Ainsi, lorsque les orateurs d'Athènes qui voulaient
déposséder du commandement Timothée et Iphicrate en faveur
de Charès, fils de Théocharès, vantaient la jeunesse et
la vigueur de ce Charès et prétendaient que tel devait être
le général des Athéniens, Timothée répondit à ces orateurs :
«Non, de par les Dieux, mais tel doit être celui qui portera
les couvertures du général. Le vrai général est celui qui voit
à la fois par devant et par derrière, celui qu'aucune passion
ne trouble quand il s'agit de songer aux intérêts communs.»
Écoutons Sophocle : «C'est avec joie, dit-il, que je me
vois, grâce à la vieillesse, échappé aux entraînements des plaisirs
de l'amour, comme à un maître farouche et enragé.» Or,
dans la carrière politique, ce n'est pas un maître seulement
qu'il s'agit de fuir, à savoir l'amour des garçons ou des femmes.
Il y en a bien d'autres plus furieux que celui-là : la jalousie,
l'ambition, le désir d'être le premier et le plus influent.
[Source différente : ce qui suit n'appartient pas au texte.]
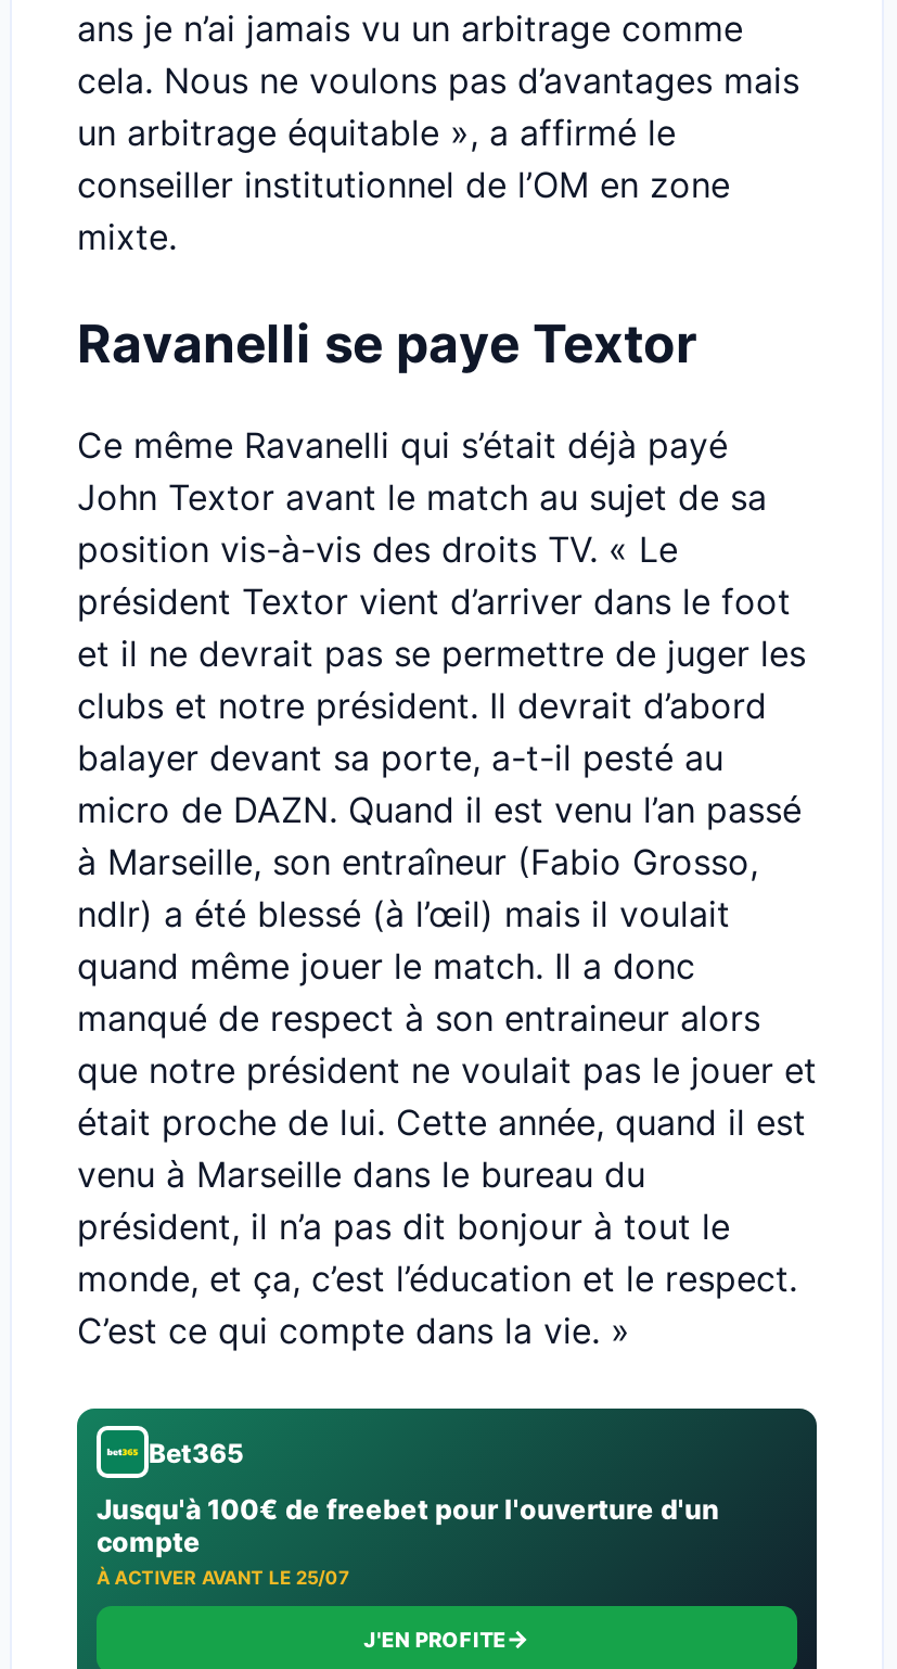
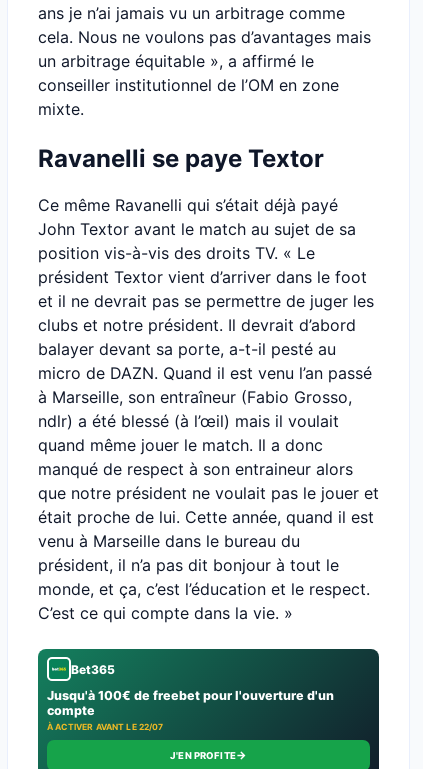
[97,1567,349,1589] À ACTIVER AVANT LE 25/07 -> [47,722,164,732] À ACTIVER AVANT LE 22/07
Ce sont là autant de maladies qui traînent à leur suite la
haine, l'envie et la discorde. Or de ces maladies, les unes
se ralentissent et s'émoussent, les autres sont éteintes et refroidies
complétement au contact de la vieillesse. Cette dernière
n'enlève pas tant à nos facultés l'action proprement
dite, qu'elle ne nous écarte des passions déréglées et brûlantes :
de sorte qu'elle met au service de l'homme qui veut
s'occuper des affaires un esprit sobre et parfaitement rassis.